California’s Exmortus (not to be confused with Tampa old school death metal) embraces antiquity without shunning modernity. With influences equal parts scorching NWOBHM licks, Black Thrash barbarity, and classical sensibility to taste. A welcome contrast to Scalpel, awash in gore, Exmortus’ rousing, anthemic approach is the meeting ground between Holy Grail -represented by the bassist’s choice of shirt- and that bygone Baroque swagger of early Children of Bodom, sans keyboards, plus signature ESP models. Melodic, but not too much so, there were hints of power metal scattered throughout, but never in danger of erupting into an inflatable swordfight.

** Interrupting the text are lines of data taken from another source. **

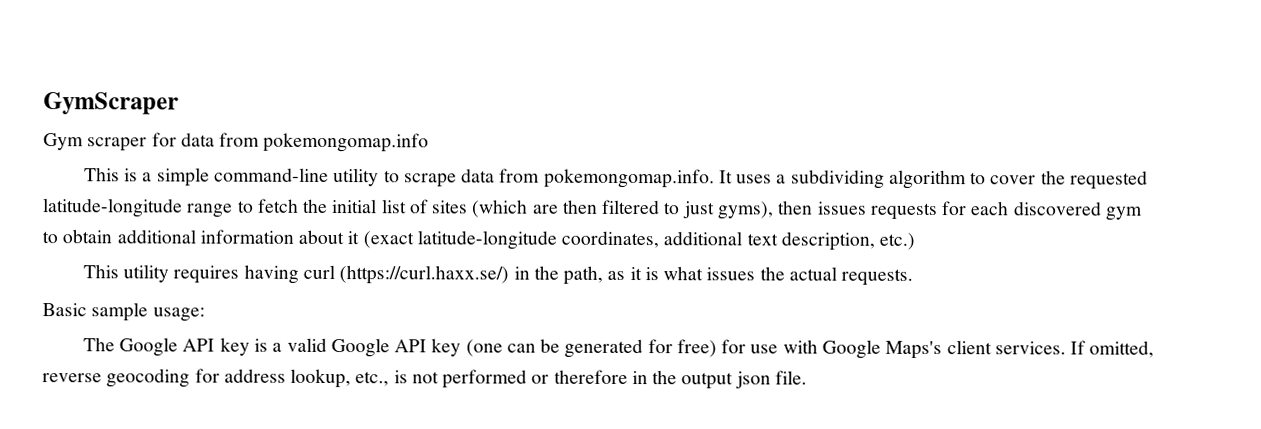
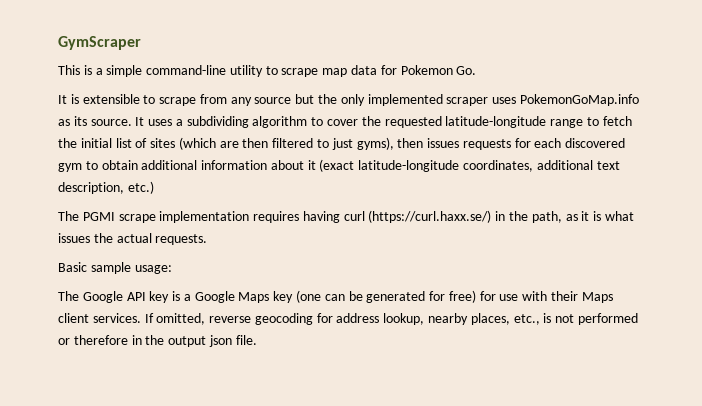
[43,132,430,153] // Gym scraper for data from pokemongomap.info -> (141, 43) none
[461,168,715,189] data from pokemongomap.info. -> [322,65,477,77] [58,94,639,106] [58,116,132,126] map data for Pokemon Go. // It is extensible to scrape from any source but the only implemented scraper uses PokemonGoMap.info as its source.
[82,264,170,283] This utility -> [58,211,250,223] The PGMI scrape implementation
[286,337,428,358] valid Google API -> [194,291,270,303] Google Maps
[821,339,943,360] Google Maps's -> [551,291,613,303] their Maps
(352, 378) none -> [428,313,510,325] nearby places,

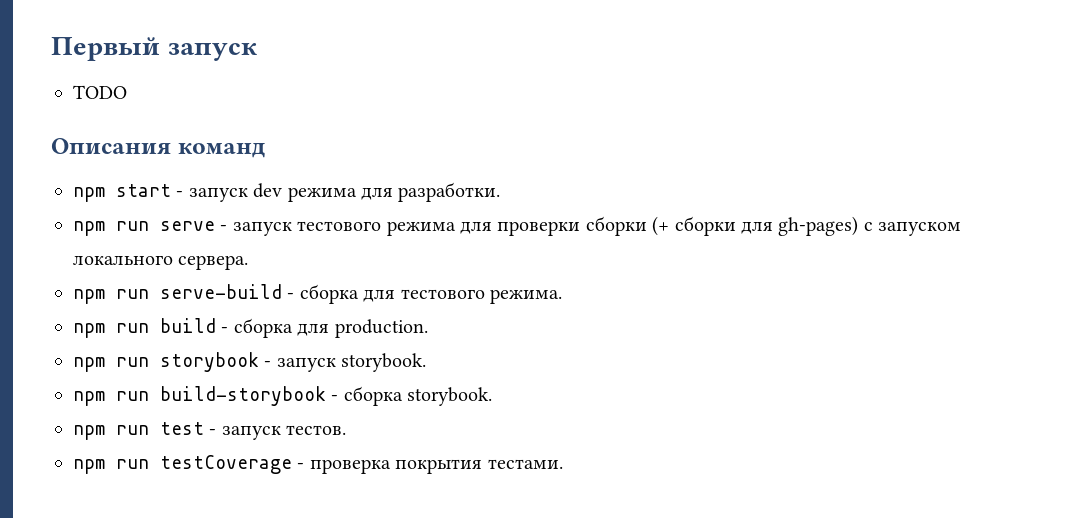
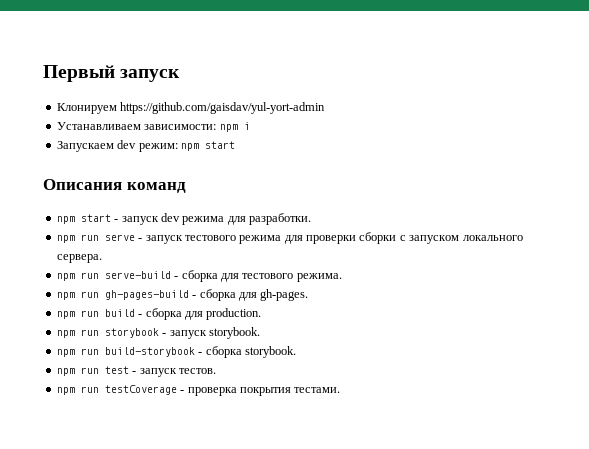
[73,85,127,99] TODO -> [56,102,326,114] [56,122,250,132] [56,140,235,152] Клонируем https://github.com/gaisdav/yul-yort-admin // Устанавливаем зависимости: npm i // Запускаем dev режим: npm start
[652,216,859,236] (+ сборки для gh-pages) -> (397, 238) none
(562, 296) none -> [56,289,309,301] // npm run gh-pages-build - сборка для gh-pages.

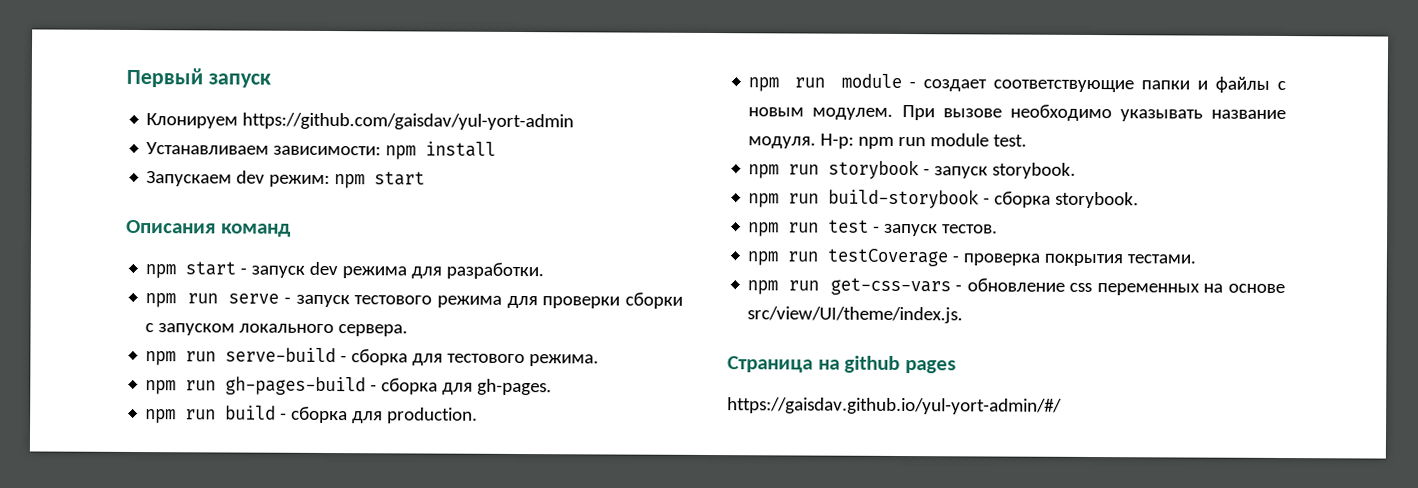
[243,122,250,130] i -> [425,141,497,157] install
(262, 314) none -> [748,73,1286,93] [748,104,1286,122] [748,133,1028,149] // npm run module - создает соответствующие папки и файлы с новым модулем. При вызове необходимо указывать название модуля. Н-р: npm run module test.
(341, 390) none -> [747,277,1285,296] [747,306,964,324] [727,355,956,374] [727,397,1062,415] // npm run get-css-vars - обновление css переменных на основе src/view/UI/theme/index.js. // Страница на github pages // https://gaisdav.github.io/yul-yort-admin/#/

As much as I wish I could sing praise to Allegaeon for their brand of admittedly decent Melodic Tech-Death, I found this Colorado crew to be ultimately uninspired. Though vocalist Ezra does have an animated stage presence and the band is certainly competent, I’ve heard so many similar acts that I can scarcely feel as impressed as others seem to be. I think of Sylosis, who play a very similar style; Scar Symmetry, who have, in my mind, captured a distinctive take on the Melo-Death sound; and Dark Tranquillity, whom we may ‘blame’ for this strain of Gothenburg mysticism. Their breakdowns seem obligatory rather than energetic, and the solos, while thankfully, not long-winded, don’t seem constructed to the best of their ability. If this is their best, then it’s just not my cup of tea. Or maybe it’s a cup of tea I’ve had too many times.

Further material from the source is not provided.